Il faut que je passe à la SMEREB pour régler quelques problèmes concernant ma ré-inscription à la fac. Il est 16h08. Je me demande si ça vaut le coup d’y aller aujourd’hui, je crois que ça ferme tôt. Je perds dix minutes en digressions inutiles, avant d’enfin me décider.

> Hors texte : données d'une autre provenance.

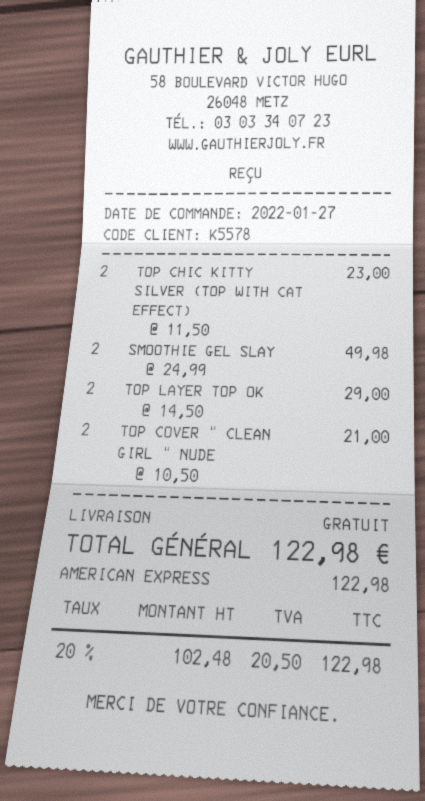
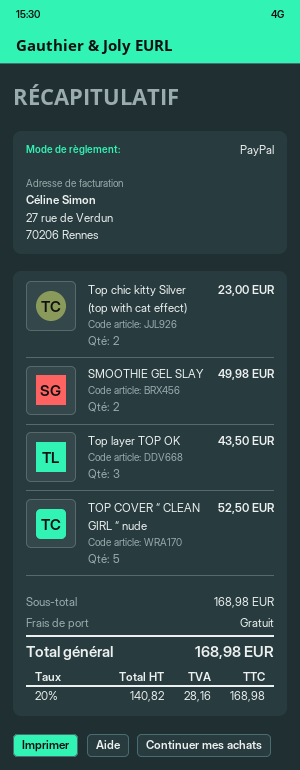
payment method: American Express -> PayPal
TOP LAYER TOP OK: 2 for 29.00 -> 3 for 43.50
TOP COVER “ CLEAN GIRL “ NUDE: 2 for 21.00 -> 5 for 52.50
net: 102.48 -> 140.82
tax: 20% = 20.50 -> 20% = 28.16
total: 122.98 -> 168.98

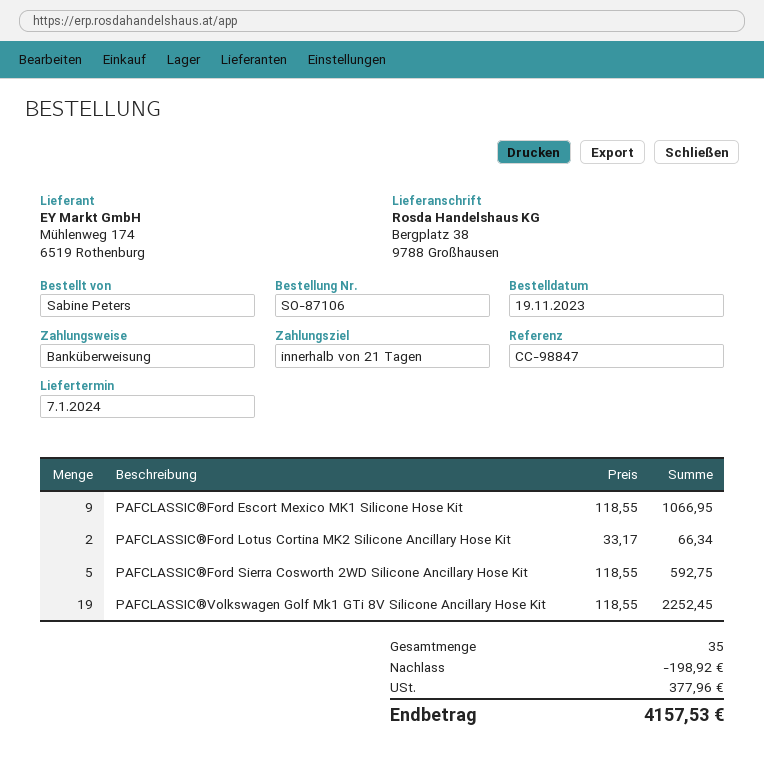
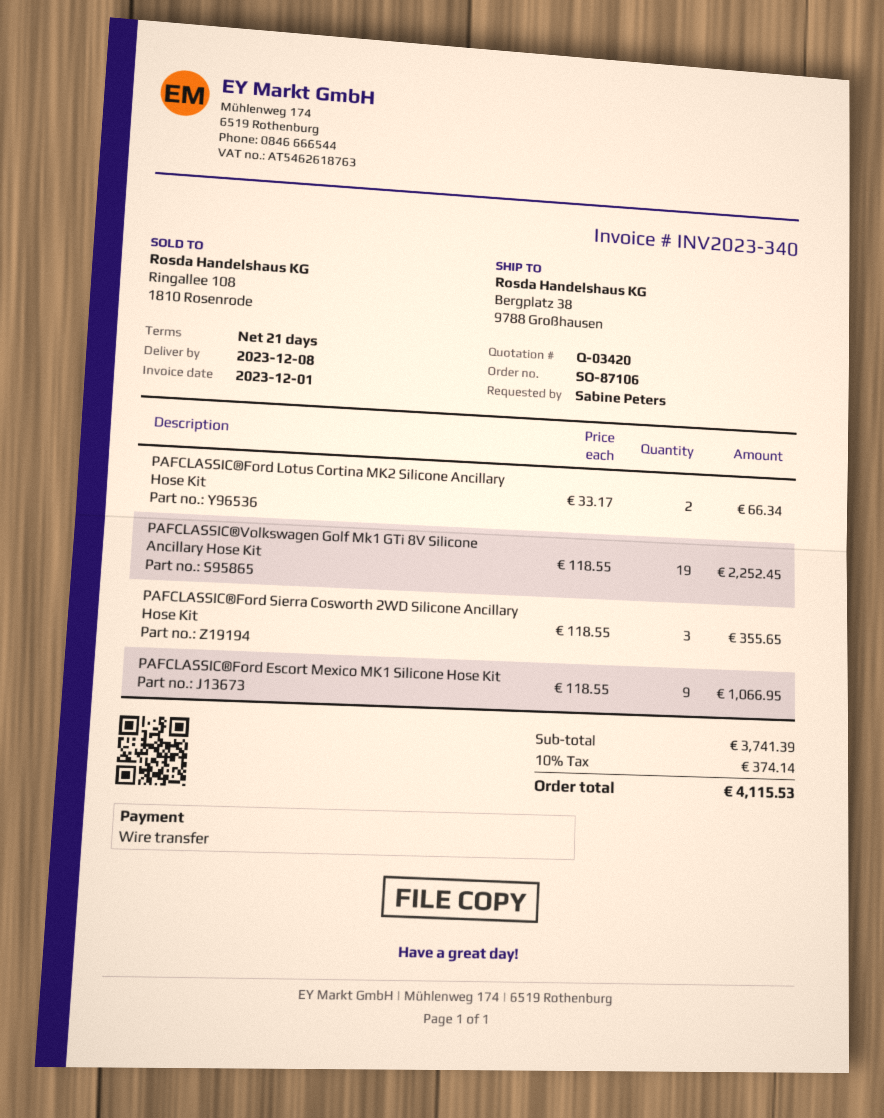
delivery date: 2024-01-07 -> 2023-12-08
PAFCLASSIC®Ford Sierra Cosworth 2WD Silicone Ancillary Hose Kit: 5 x 118.55 = 592.75 -> 3 x 118.55 = 355.65
discount: 198.92 -> none
tax: 377.96 -> 374.14
total: 4157.53 -> 4115.53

Les nombreux orages que la région a connu ont rafraîchi l’atmosphère significativement, le vent s’engouffre dans mes cheveux, joue avec quelques mèches, retombe, et puis revient, inlassablement il emmêle, tortille, enroule, on dirait un jeune chiot qui joue avec sa mère, ou un brin d’herbe. Tantôt il découvre mon visage pâli par le manque de nourriture, faisant éclater ma vérité au monde entier, laissant mon faciès hurler ma douleur et ma vie, avec toute l’arrogance de ma peau jeune bien que fatiguée ; tantôt il fouette ce même visage de mèches rousses « comme la terre du diable », essayant de laisser une marque rouge comme un fer chaud sur la peau pâle.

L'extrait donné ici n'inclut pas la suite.